Laquelle est une fontaine épanchant toujours vin plus jaune que ne serait or liquide.

Ne souffrait point non plus par faute d’argent ; car c’est douleur réservée à nous besoigneux, chétifs et nécessiteux de nature.

Tant il y a que la cloche tôt fut placée ainsi qu’on fait aux églises parachevées entièrement.

Lors, à trois, y entrèrent les pucelles et, se jetant à genoux, la cadette dit :

« Par qui, divin Époux et bien-aimé Jésus, nous faut-il consacrer cette église en votre honneur édifiée ? »

Ce à quoi le Seigneur répondit : « Je me consacre et me dédie à moi-même cette église ; que nul donc ne la vienne consacrer après moi. »

Toutefois deux vénérables évêques étant à Haeckendover, et voyant l’église neuve, la voulurent bénir.

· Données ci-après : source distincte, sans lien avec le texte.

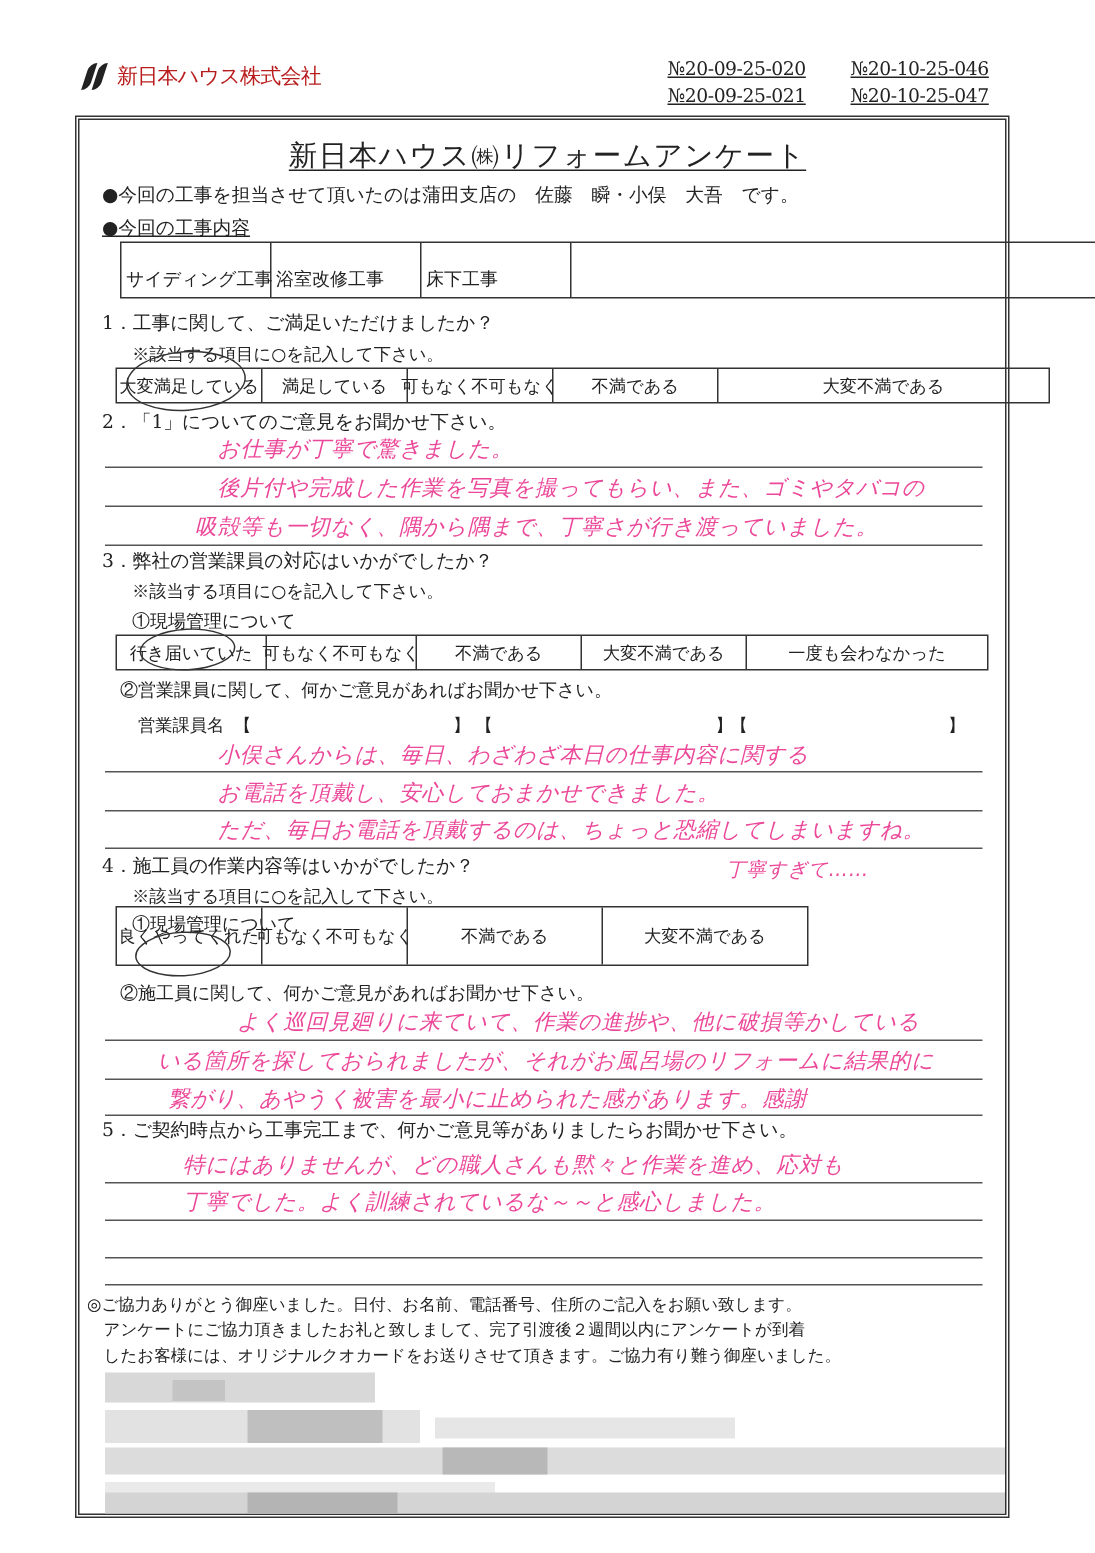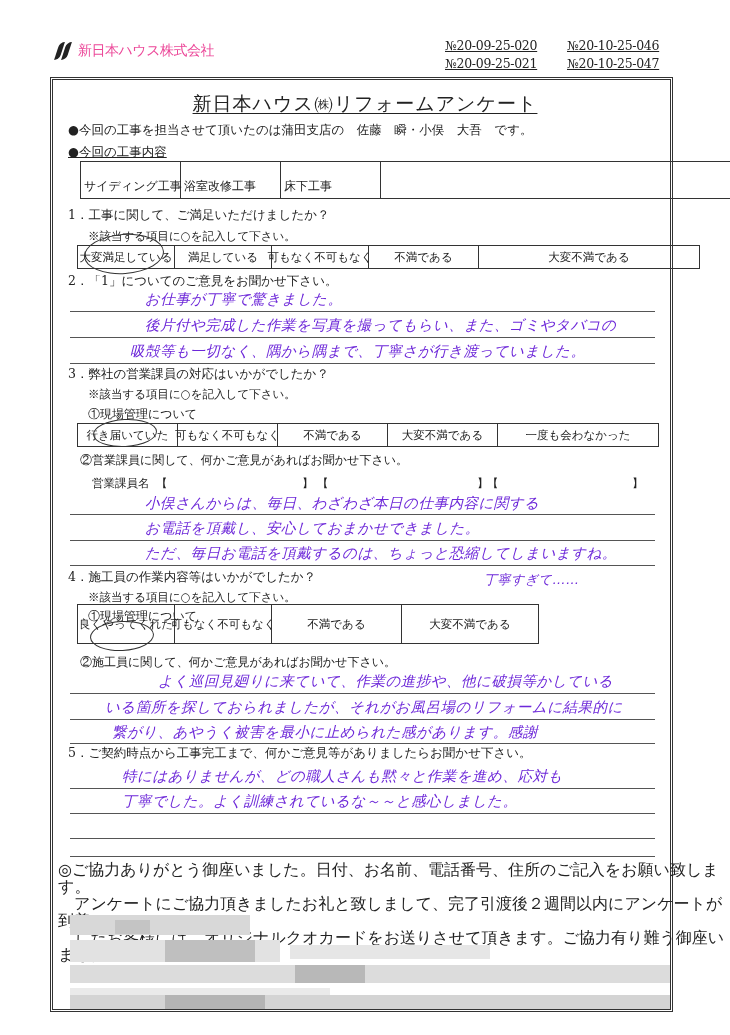"新日本ハウス株式会社" .logo-name { color: #ec4899 -> #b91c1c }
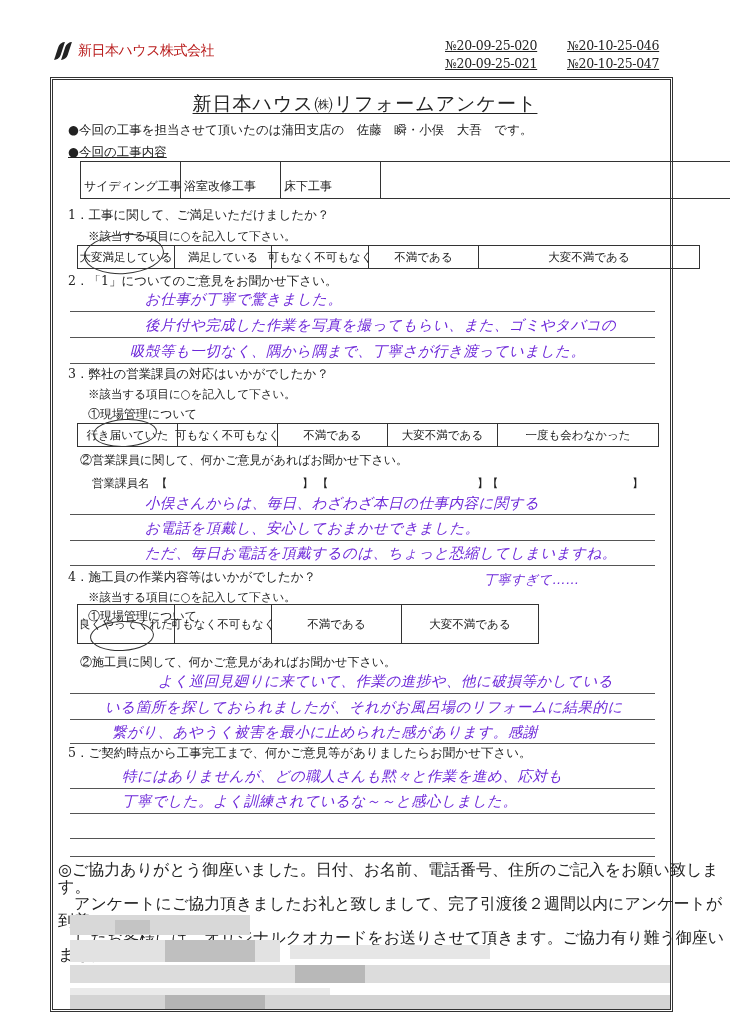"お仕事が丁寧で驚きました。" .hw { color: #6d28d9 -> #ec4899 }
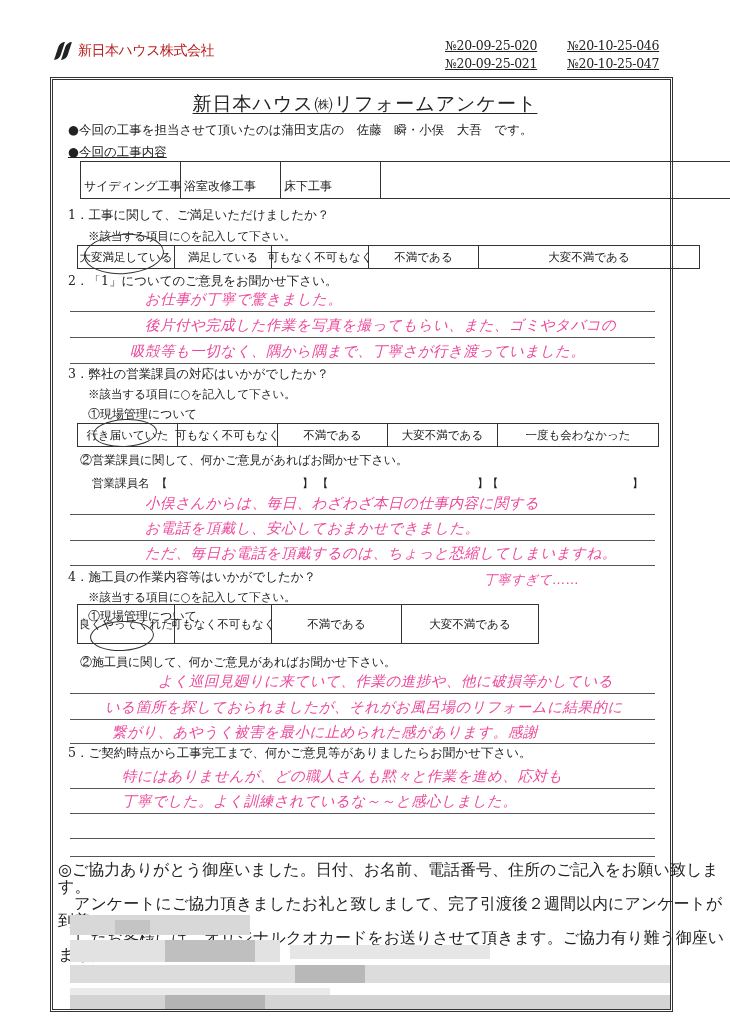"◎ご協力ありがとう御座いました。日付、お名前、電話番号、住所のご記入をお願い致し" .footer { font-size: 16px -> 11px }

Ne savaient point les paroles de Jésus aux trois pucelles, sinon n’auraient point fait acte si téméraire.

Mais furent punis terriblement.

Car tandis que l’un était empêché à bénir l’eau, il devint subitement aveugle.

L’autre qui tenait l’aspersoir et tendait les bras pour bénir l’église, les eut séchés et raides sans les pouvoir bouger du tout.

Et voyant les évêques qu’ils avaient péché, furent pleins de repentance et prièrent le Seigneur de leur vouloir bien pardonner.

Et leur fut pardonné, car ils avaient péché par ignorance.

Et dans la suite vinrent souventesfois en grande dévotion visiter Haeckendover.